-------- Raw data

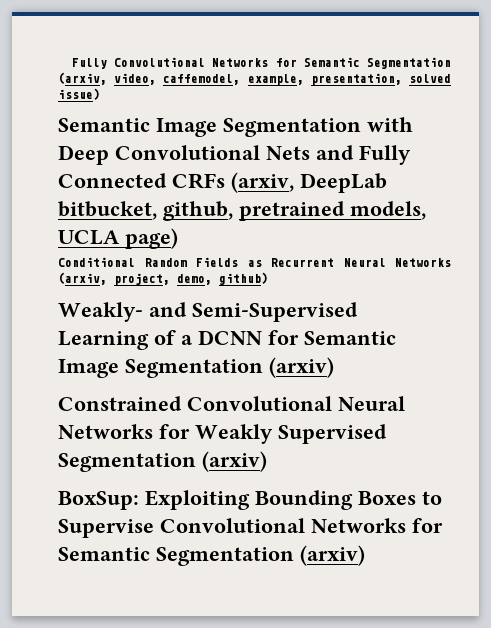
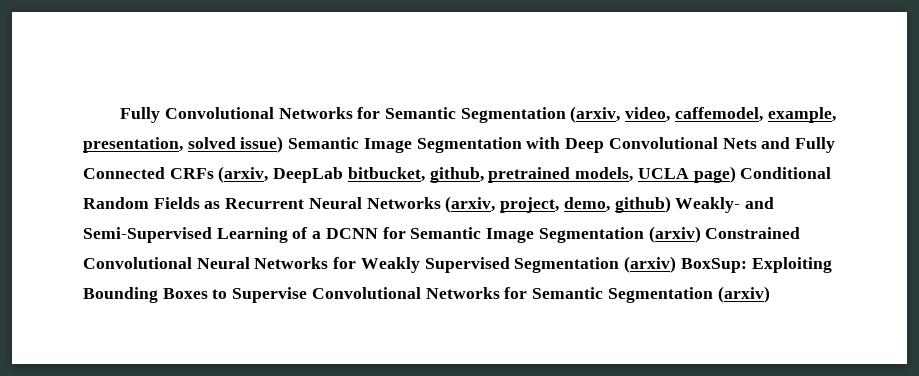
(100, 94) // -> (284, 144) none
(178, 238) // -> (736, 174) none
(268, 278) // -> (671, 204) none
(334, 367) // -> (701, 234) none
(267, 461) // -> (677, 264) none

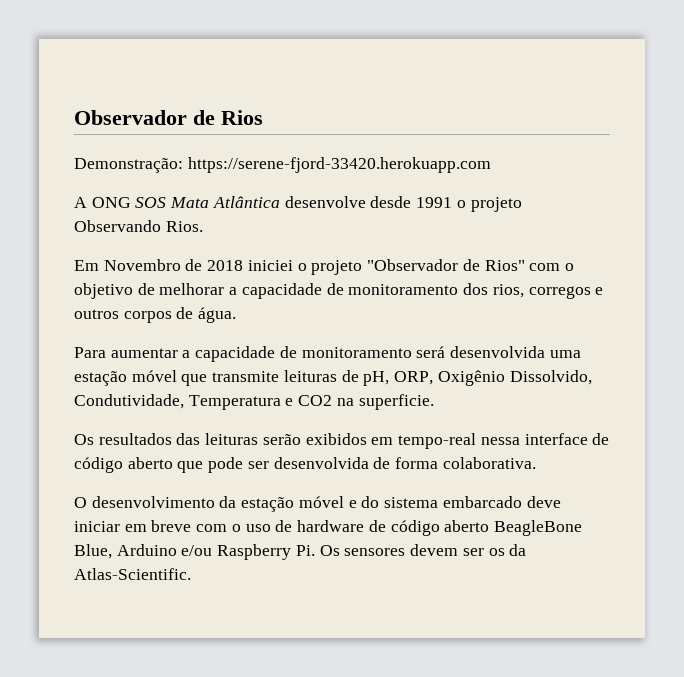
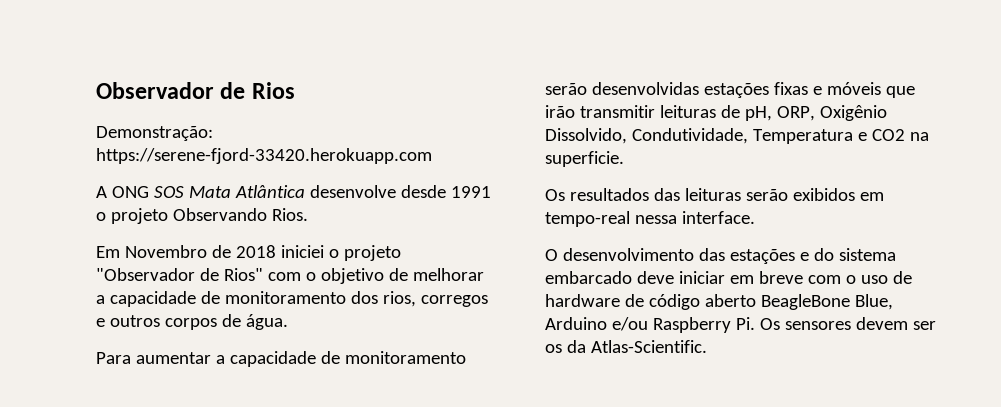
[416,346,581,358] [74,370,280,386] será desenvolvida uma estação móvel que transmite -> [545,82,915,98] [545,105,655,118] serão desenvolvidas estações fixas e móveis que irão transmitir
[524,433,610,445] [74,457,536,473] interface de código aberto que pode ser desenvolvida de forma colaborativa. -> [681,211,755,224] interface.
[219,496,344,512] da estação móvel -> [698,248,795,264] das estações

----------------

Exercise objective ▸
Say how many lines above hold the word "desenvolvida", giving only the count.

Written solution ▸
2